Galatians 1:15-16 “But when God, who set me apart from birth and called me by his grace, was pleased to reveal his Son in me so that I might preach him among the Gentiles, I did not consult any man…”
I did a little shopping today after church this morning and snapped the picture of the FLAWLESS shirt. I posted it on Instagram and joked that I would have bought it if it had said ’72 instead of ’82. But actually I probably would have bought it anyway if they had my size. A couple of years ago I wouldn’t have had the guts to wear a shirt like that. I had been through so much in my life and had been knocked down so many times that I felt unworthy and unloved.

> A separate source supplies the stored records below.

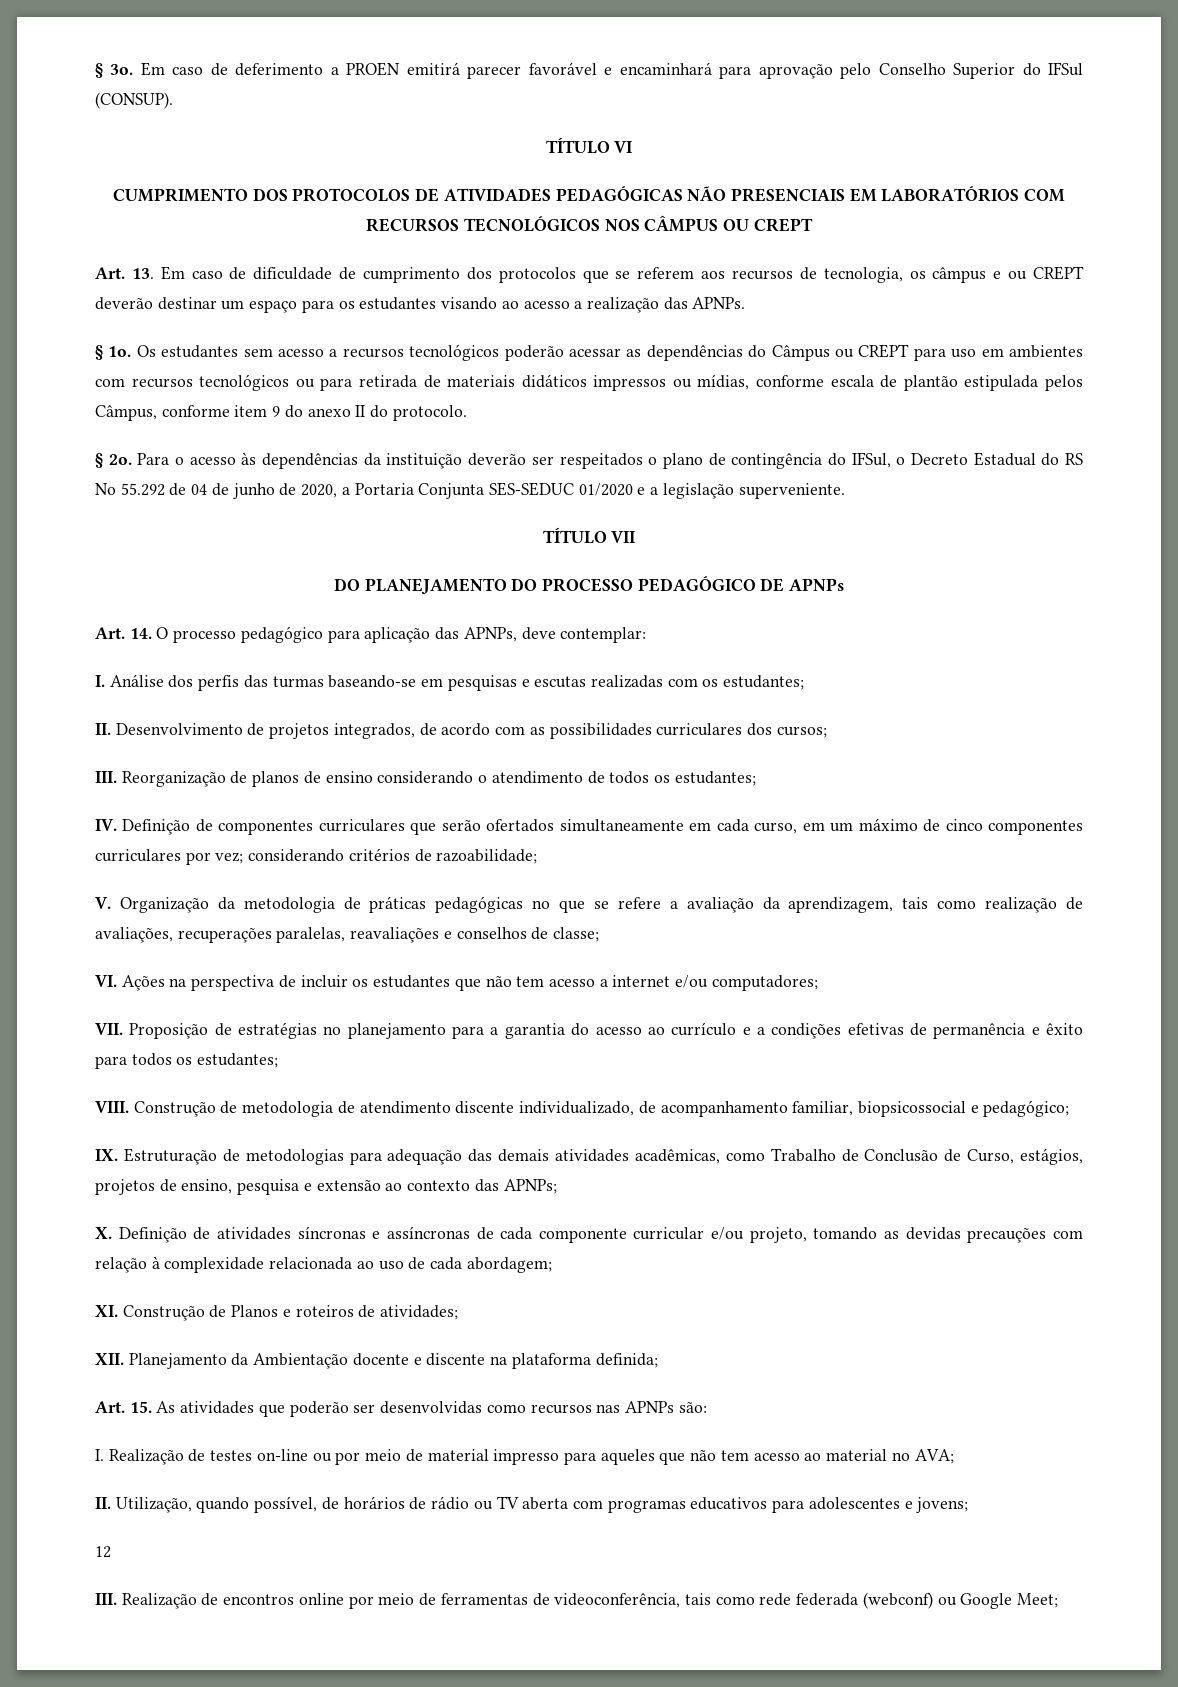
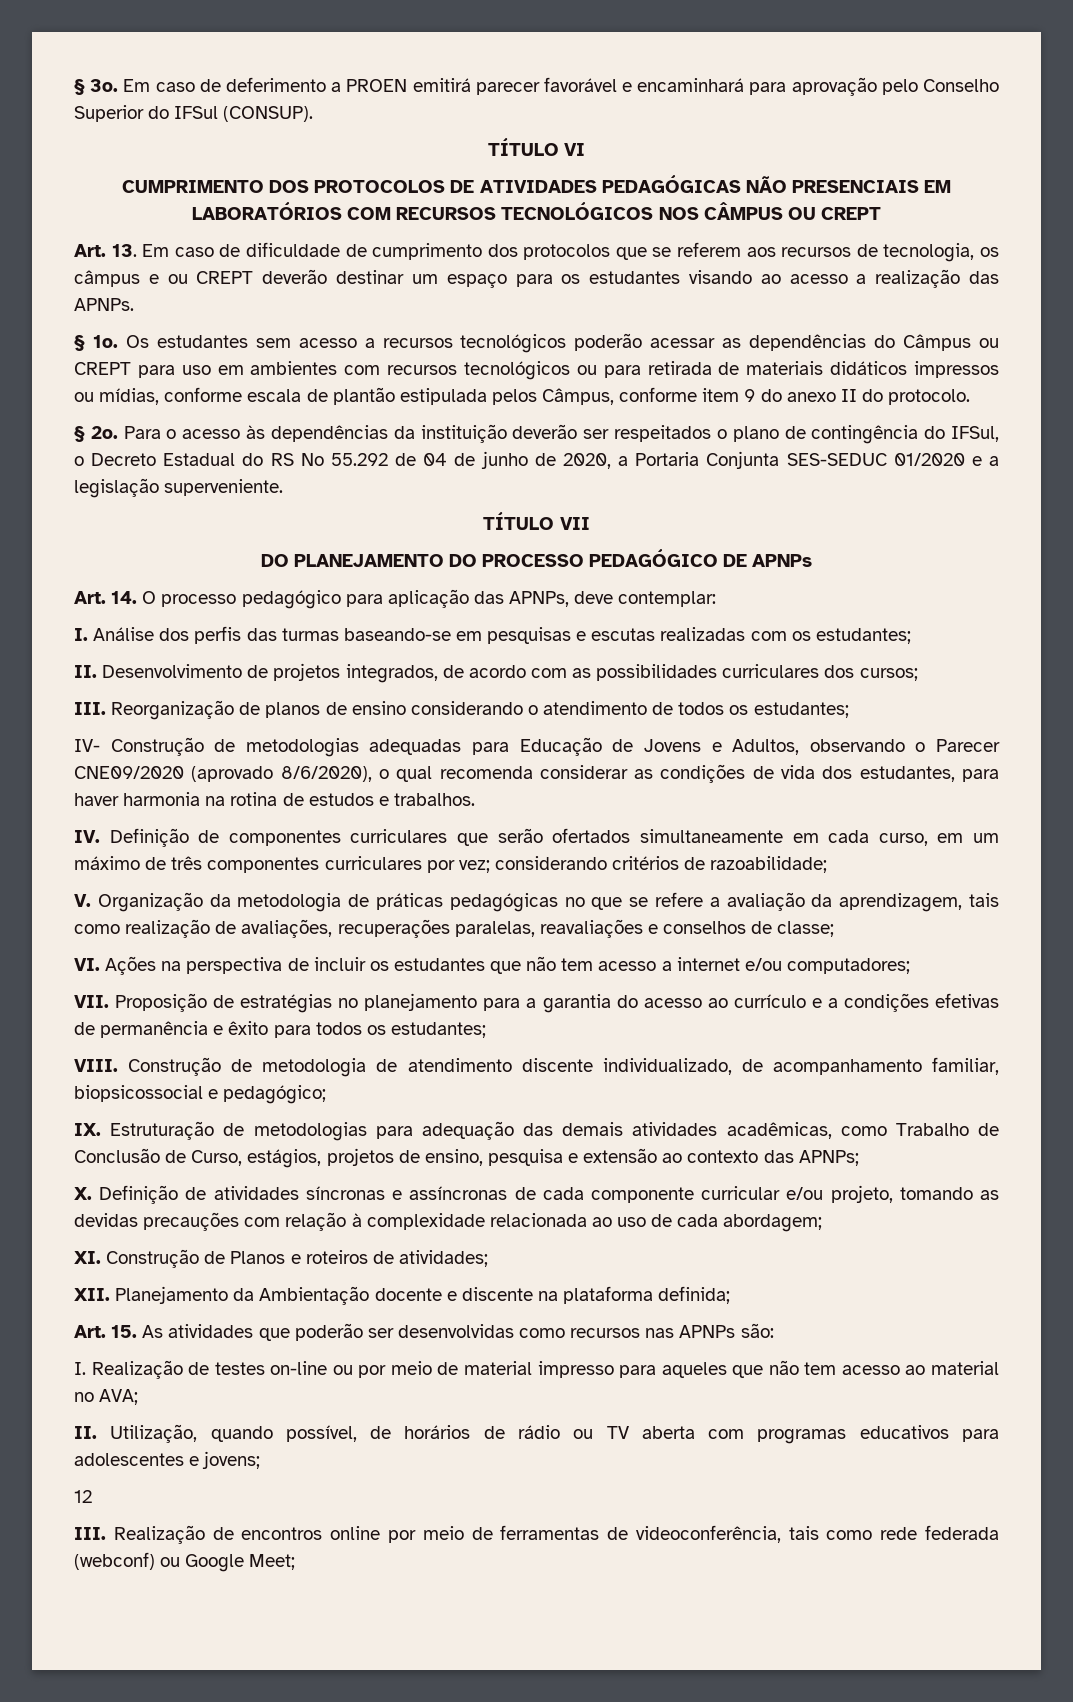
+ IV- Construção de metodologias adequadas para Educação de Jovens e Adultos, observando o Parecer CNE09/2020 (aprovado 8/6/2020), o qual recomenda considerar as condições de vida dos estudantes, para haver harmonia na rotina de estudos e trabalhos.
- IV. Definição de componentes curriculares que serão ofertados simultaneamente em cada curso, em um máximo de cinco componentes curriculares por vez; considerando critérios de razoabilidade;
+ IV. Definição de componentes curriculares que serão ofertados simultaneamente em cada curso, em um máximo de três componentes curriculares por vez; considerando critérios de razoabilidade;

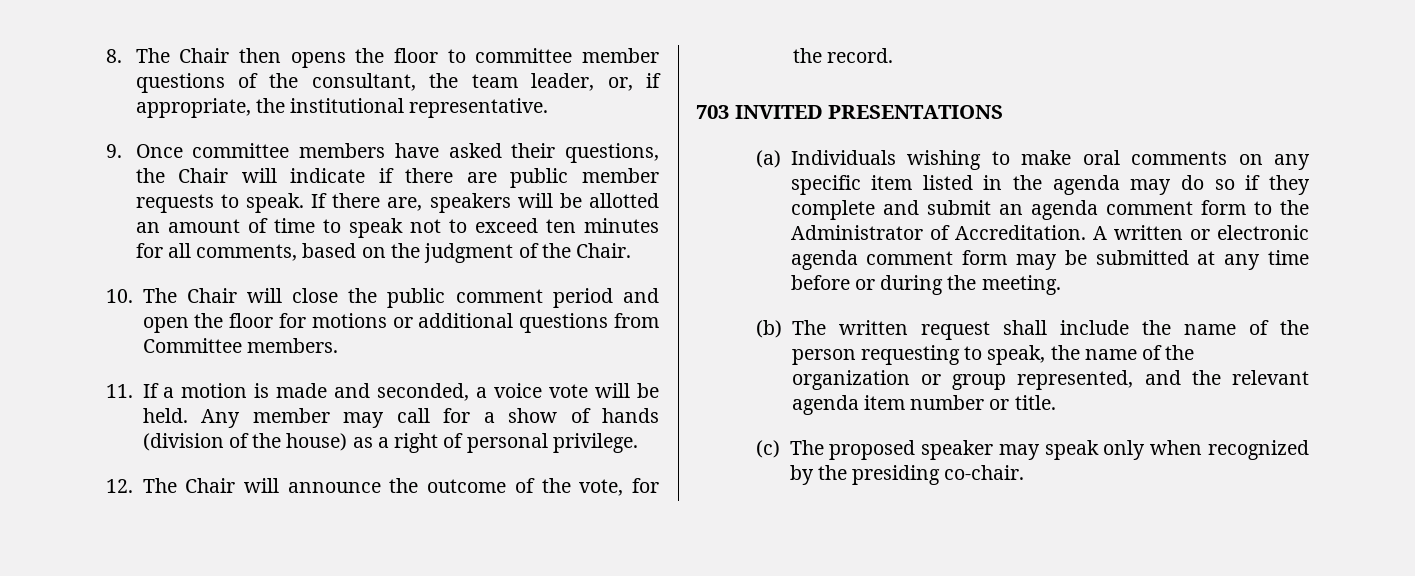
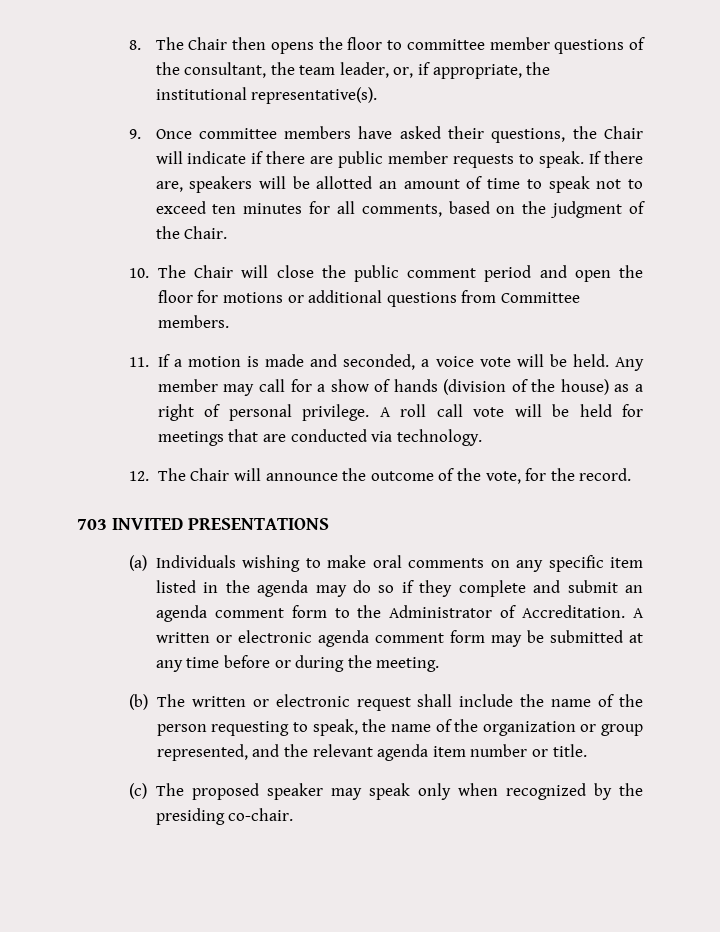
- 8. The Chair then opens the floor to committee member questions of the consultant, the team leader, or, if appropriate, the institutional representative.
+ 8. The Chair then opens the floor to committee member questions of the consultant, the team leader, or, if appropriate, the institutional representative(s).
+ A roll call vote will be held for meetings that are conducted via technology.
- (b) The written request shall include the name of the person requesting to speak, the name of the organization or group represented, and the relevant agenda item number or title.
+ (b) The written or electronic request shall include the name of the person requesting to speak, the name of the organization or group represented, and the relevant agenda item number or title.

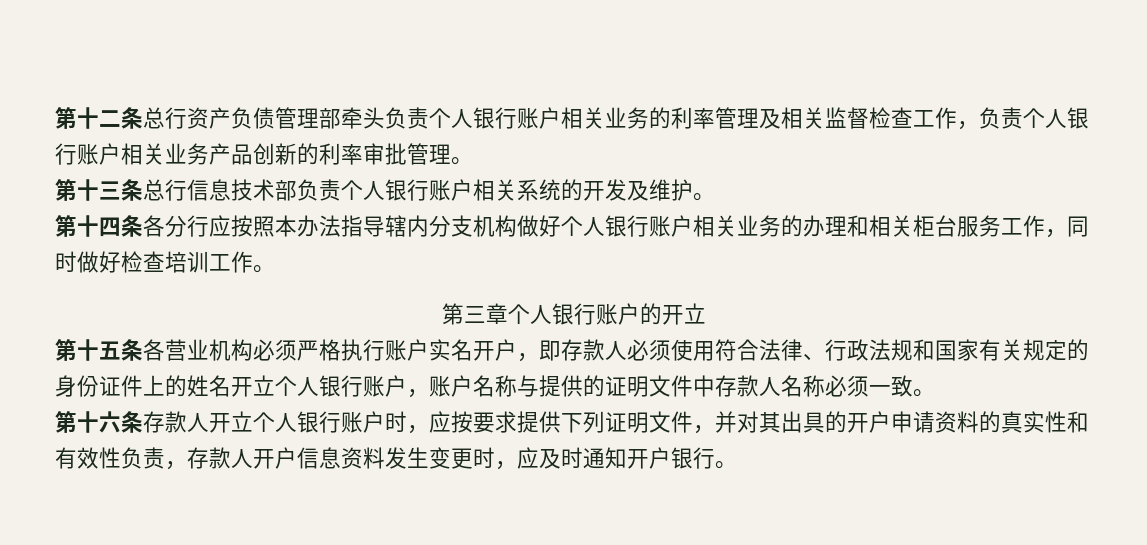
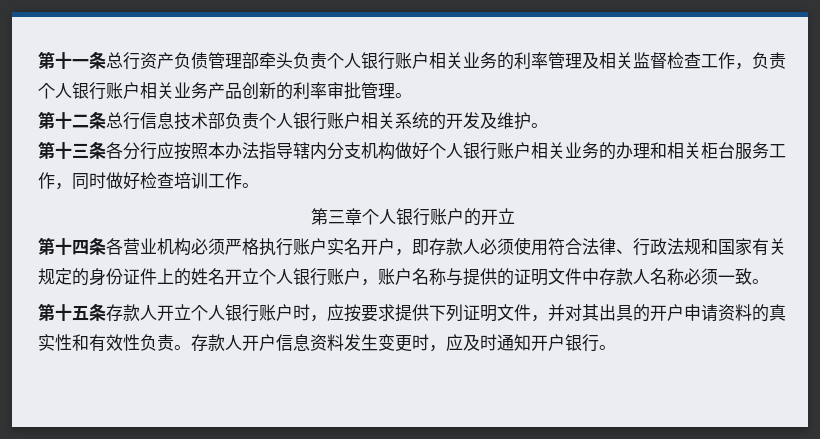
- 第十二条总行资产负债管理部牵头负责个人银行账户相关业务的利率管理及相关监督检查工作，负责个人银行账户相关业务产品创新的利率审批管理。
+ 第十一条总行资产负债管理部牵头负责个人银行账户相关业务的利率管理及相关监督检查工作，负责个人银行账户相关业务产品创新的利率审批管理。
- 第十三条总行信息技术部负责个人银行账户相关系统的开发及维护。
+ 第十二条总行信息技术部负责个人银行账户相关系统的开发及维护。
- 第十四条各分行应按照本办法指导辖内分支机构做好个人银行账户相关业务的办理和相关柜台服务工作，同时做好检查培训工作。
+ 第十三条各分行应按照本办法指导辖内分支机构做好个人银行账户相关业务的办理和相关柜台服务工作，同时做好检查培训工作。
- 第十五条各营业机构必须严格执行账户实名开户，即存款人必须使用符合法律、行政法规和国家有关规定的身份证件上的姓名开立个人银行账户，账户名称与提供的证明文件中存款人名称必须一致。
+ 第十四条各营业机构必须严格执行账户实名开户，即存款人必须使用符合法律、行政法规和国家有关规定的身份证件上的姓名开立个人银行账户，账户名称与提供的证明文件中存款人名称必须一致。
- 第十六条存款人开立个人银行账户时，应按要求提供下列证明文件，并对其出具的开户申请资料的真实性和有效性负责，存款人开户信息资料发生变更时，应及时通知开户银行。
+ 第十五条存款人开立个人银行账户时，应按要求提供下列证明文件，并对其出具的开户申请资料的真实性和有效性负责。存款人开户信息资料发生变更时，应及时通知开户银行。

I was extremely self-conscious of my outside appearance and my self-confidence on the inside was almost non-existent. My value came from my interpretation of how others viewed me.
I have flaws that are beyond my control however…like most everyone. Those annoying, sometimes embarrassing personal issues or medical problems we sometimes do not even discuss with the people we trust the most. I have more than a few. The one I have been dealing with lately is my scalp psoriasis. I go through periods where it gets pretty severe and the only thing the doctor can do is prescribe a medication I cannot afford. I have been dealing with it for a couple of months now. My hair falls out in clumps and a couple of weeks ago I freaked out because I seriously thought all of my hair was going to fall out. It was everywhere! Thankfully mine is only bothersome on my scalp. I know other people who deal with this problem have it on their face and sometimes their entire body. It is an itchy, annoying, distracting, sometimes unsightly nuisance but it is part of who I am. It is how God made me.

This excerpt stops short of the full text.